Based on the analysis above, we see that writing the Gnumeric function in Python takes three steps:



1. Create a Python function source file, such as py_func.py.



2. Build a functional prototype dictionary, such as Test_functions, based on the function created.



3. Create plugin.xml configuration file, configure file name, function classification, name, prototype dictionary and other related information.



In order to demonstrate the process of creating a Python function in Gnumeric, the author has written a small function based on the automatic marking grade, consisting of two files of Plugin.xml and exam.py.

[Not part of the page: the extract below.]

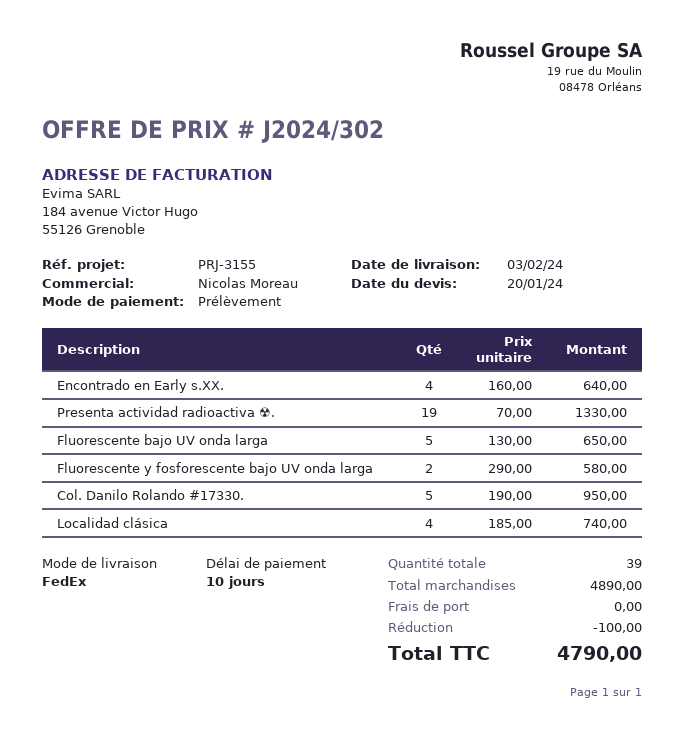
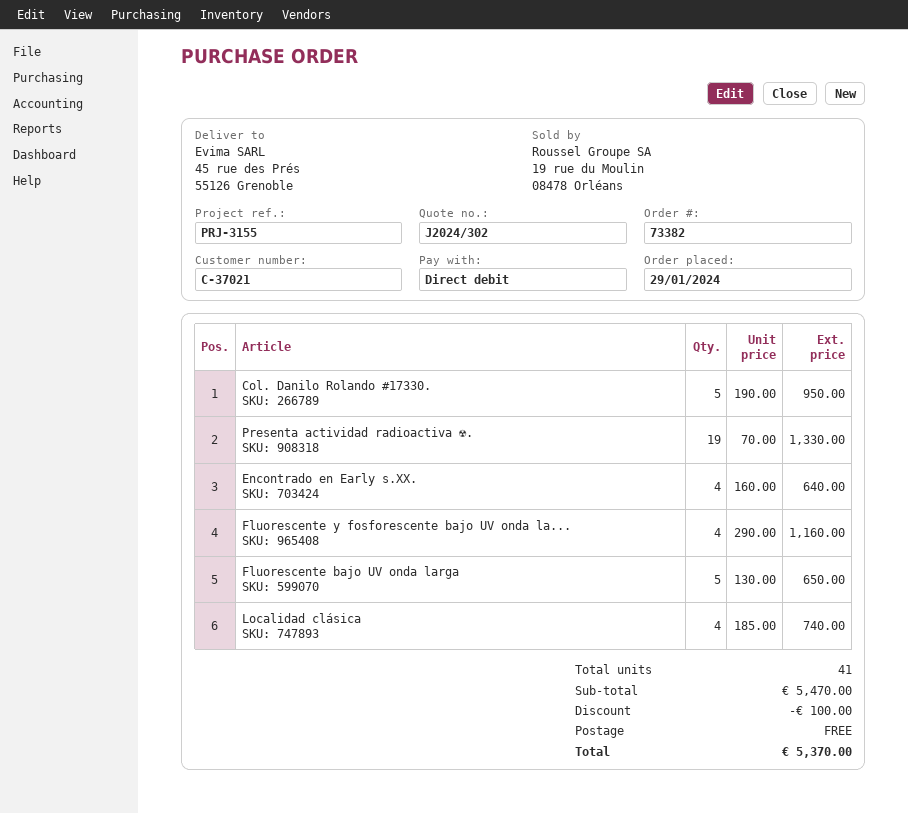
Fluorescente y fosforescente bajo UV onda larga: 2 x 290.00 = 580.00 -> 4 x 290.00 = 1160.00
total quantity: 39 -> 41
subtotal: 4890.00 -> 5470.00
total: 4790.00 -> 5370.00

First create the script file exam.py, the entire file is only mark and CStr two functions: The mark function parameters and return values are strings, the function is based on their size to return the grade of the score; CStr is used to convert strings into utf-8 encodings so that Gnumeric can display Chinese (2). The annotation in the Mark function is the function information provided to the Gnumeric, and the reader can develop it simply by pressing the template.
Code 4 exam.py File


#-*-coding: GB2312-*-
def mark (score):
   '@ FUNCTION = MARK_SCORE \ n' \
   '@ SYNTAX = mark_score (score) \ n' \
   '@ DESCRIPTION = determine the level for a score \ n' \
   '@ EXAMPLES = To determine a score in A1: \ n' \
   'mark_score (a1) \ n' \
   '@ SEEALSO ='
   level = 'N / A'
   if score <0:
     level = cstr ('illegal score')
   elif score <60:
     level = cstr ('Failed')
   elif score <80:
     level = cstr ('Pass')
   elif score <90:
     level = cstr ('good')
   elif score <= 100:
     level = cstr ('Excellent')
   else:
     level = cstr ('illegal score')
   return level
def cstr (str):
   "" "translate a chinese string into utf-8 string for GTK +
   "" "
   return unicode (str, 'gbk'). encode ('utf8')
exam_functions = {
   'mark_score': ('f', 'score', mark)
}


The next step is the registration function, the Exam_functions function prototype dictionary at the end of the exam.py file reveals the prototype information of the Mark function to Gnumeric, the dictionary's key ' Mark_ Score ' is Mark's name mapping in Gnumeric, F indicates that the parameter type is an integer and score is the parameter name. Plugin.xml (3) is based on a simple rewrite of the template, the main attention is the above mentioned several attributes, must and plug-ins corresponding, otherwise plug-ins are invalid; Other attributes, such as category also added Chinese information to facilitate the use.
Code 5 exam.py plugin.xml configuration file


<?xml version= "1.0" encoding= "UTF-8"?> <plugin id=
"Gnumeric_pyfunc" >
 <information>
  <name>exam functions</name>
  <description> determine rank for Exam score </description>
  <require_explicit_enabling/>
 </information>
 <loader type= "Gnumeric_pythonloader: Python ">
  <attribute value=" Exam "name=" module_name "/>
 </loader>
 <services>
  <service type= "Function_group" id=
    
    "Exam" >
   <category>
    
    exam</category>
   <category xml:lang= "ZH_CN" >Exam</category>
   <functions>
    <function name=
    
    "Mark_score"/>
   </functions>
  </service>
 </services>
</plugin >


ok! now starts Gnumeric (4), according to the icon in column A, enter a column of results, and then enter the formula in the B1 cell: ' =mark_score (A1) ', and then use the mouse to drag and copy the formula, copy the formula to the corresponding column B, You will find that all the flags are automatically generated in column B.
Illustration 1 Classification of grades






Further



If it's just a simple calculation of cell data, Python is a fun toy at best in Gnumeric, but Python plug-ins are much more than that, and Python can control the data that reads and writes the range of cells, accesses all the functions of the Gnumeric, Control the creation of worksheets, and so on, these functions can be combined organically to complete complex tasks. This section further deals with the results of the class, using the summary function of Rpy (5) to perform a simple statistic on all fractions, calculating the maximum, mean, median, and two four-digit digits, and printing the resulting results to a new worksheet.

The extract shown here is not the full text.